RND/ To imagine a game called #Blocktober, in which largely untextured, ‘blocked out’ in progress levels are presented as ready to play:
3840 x 2160, 256 col .png, images via Twitter
– In which you still see the exact same kinds of developmental (architectural) paradigms at work, and although in modern terms and methods are highly efficient and heavily engine optimized, they still rest on largely un-examined first principles, common shared language (gaming grammars and assumptions) – regarding space, gravity, proportion, usage. Places based on such (often dull, ‘real world’ based) assumptions are still often merely backdrops to the action rather than central characters in themselves, and still very much static rather than dynamic. They just stand there like blocks of dumb concrete (despite being made of pixels and light.)
For the AAA games industry, #Blocktober represents “a beautiful insight into how game worlds are built” (Rock Paper Shotgun) but, rather than some apparently clarifying ‘behind the curtains’ look at how the game sausage is made, is in fact its entirely hidden ideological foundation.

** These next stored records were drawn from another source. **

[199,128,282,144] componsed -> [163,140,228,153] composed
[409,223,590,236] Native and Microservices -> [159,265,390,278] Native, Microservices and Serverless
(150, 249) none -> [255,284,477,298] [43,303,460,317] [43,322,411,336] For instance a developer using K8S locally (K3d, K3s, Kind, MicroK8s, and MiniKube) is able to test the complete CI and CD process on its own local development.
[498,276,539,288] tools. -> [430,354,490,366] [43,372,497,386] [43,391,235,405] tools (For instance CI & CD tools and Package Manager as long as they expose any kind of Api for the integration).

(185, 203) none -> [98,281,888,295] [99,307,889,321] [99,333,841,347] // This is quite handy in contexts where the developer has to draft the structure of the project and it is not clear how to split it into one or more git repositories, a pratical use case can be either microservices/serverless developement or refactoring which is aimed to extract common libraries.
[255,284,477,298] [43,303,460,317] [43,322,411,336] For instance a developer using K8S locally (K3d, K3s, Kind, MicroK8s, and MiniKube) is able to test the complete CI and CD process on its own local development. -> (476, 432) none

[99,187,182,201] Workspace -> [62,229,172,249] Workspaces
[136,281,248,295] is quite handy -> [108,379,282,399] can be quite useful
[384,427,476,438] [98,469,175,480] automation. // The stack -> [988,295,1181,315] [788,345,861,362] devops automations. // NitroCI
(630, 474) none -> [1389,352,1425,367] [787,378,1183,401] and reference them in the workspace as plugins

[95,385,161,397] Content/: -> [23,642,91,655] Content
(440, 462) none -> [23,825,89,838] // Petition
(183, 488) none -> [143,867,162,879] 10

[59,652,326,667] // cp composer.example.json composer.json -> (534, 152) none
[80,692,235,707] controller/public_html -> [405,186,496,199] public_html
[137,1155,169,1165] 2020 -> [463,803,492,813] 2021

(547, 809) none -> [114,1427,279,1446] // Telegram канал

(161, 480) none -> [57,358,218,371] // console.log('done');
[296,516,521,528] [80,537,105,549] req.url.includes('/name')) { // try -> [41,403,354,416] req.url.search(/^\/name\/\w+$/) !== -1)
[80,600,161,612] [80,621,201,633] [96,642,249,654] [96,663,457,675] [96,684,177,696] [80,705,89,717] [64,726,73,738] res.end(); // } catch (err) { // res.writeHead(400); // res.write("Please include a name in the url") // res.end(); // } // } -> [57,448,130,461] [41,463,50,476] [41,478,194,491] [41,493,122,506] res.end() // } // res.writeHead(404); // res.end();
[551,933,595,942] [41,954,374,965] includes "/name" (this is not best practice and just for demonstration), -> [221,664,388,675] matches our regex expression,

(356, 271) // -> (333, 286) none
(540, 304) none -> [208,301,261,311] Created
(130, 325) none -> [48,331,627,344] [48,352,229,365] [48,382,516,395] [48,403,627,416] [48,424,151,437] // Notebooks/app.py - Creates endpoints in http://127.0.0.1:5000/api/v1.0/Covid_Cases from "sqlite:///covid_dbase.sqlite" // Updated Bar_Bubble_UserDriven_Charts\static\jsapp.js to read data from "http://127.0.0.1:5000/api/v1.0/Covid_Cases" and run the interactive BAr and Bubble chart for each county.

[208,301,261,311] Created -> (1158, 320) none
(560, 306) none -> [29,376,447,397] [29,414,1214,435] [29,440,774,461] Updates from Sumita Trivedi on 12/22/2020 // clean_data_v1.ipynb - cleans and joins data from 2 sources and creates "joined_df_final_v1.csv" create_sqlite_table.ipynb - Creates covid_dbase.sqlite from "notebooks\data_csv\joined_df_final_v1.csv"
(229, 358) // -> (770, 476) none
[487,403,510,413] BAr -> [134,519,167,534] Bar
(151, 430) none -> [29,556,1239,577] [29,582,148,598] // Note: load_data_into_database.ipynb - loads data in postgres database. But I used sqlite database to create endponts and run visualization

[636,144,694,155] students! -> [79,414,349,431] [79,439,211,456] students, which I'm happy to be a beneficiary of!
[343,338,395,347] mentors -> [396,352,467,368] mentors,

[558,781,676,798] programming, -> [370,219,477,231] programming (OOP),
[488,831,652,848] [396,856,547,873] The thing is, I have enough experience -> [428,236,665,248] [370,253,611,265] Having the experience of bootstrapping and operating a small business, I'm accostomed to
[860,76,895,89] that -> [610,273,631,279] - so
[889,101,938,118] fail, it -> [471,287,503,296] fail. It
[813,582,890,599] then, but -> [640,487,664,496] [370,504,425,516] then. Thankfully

Indeed, why else would so many people spend quite so long tinkering endlessly (and largely uselessly) with getting two adjoining virtual walls to line up ‘just so’? Who should care about that? Is there anything more cosmically boring and overly long winded than level design as it exists now? Just check out the Two Time making his own level. Why isn’t the level being actively designed via instant, dynamic hands-on play, instead of this endlessly anal ‘screwdriver mode’ (as Brian Eno calls it)?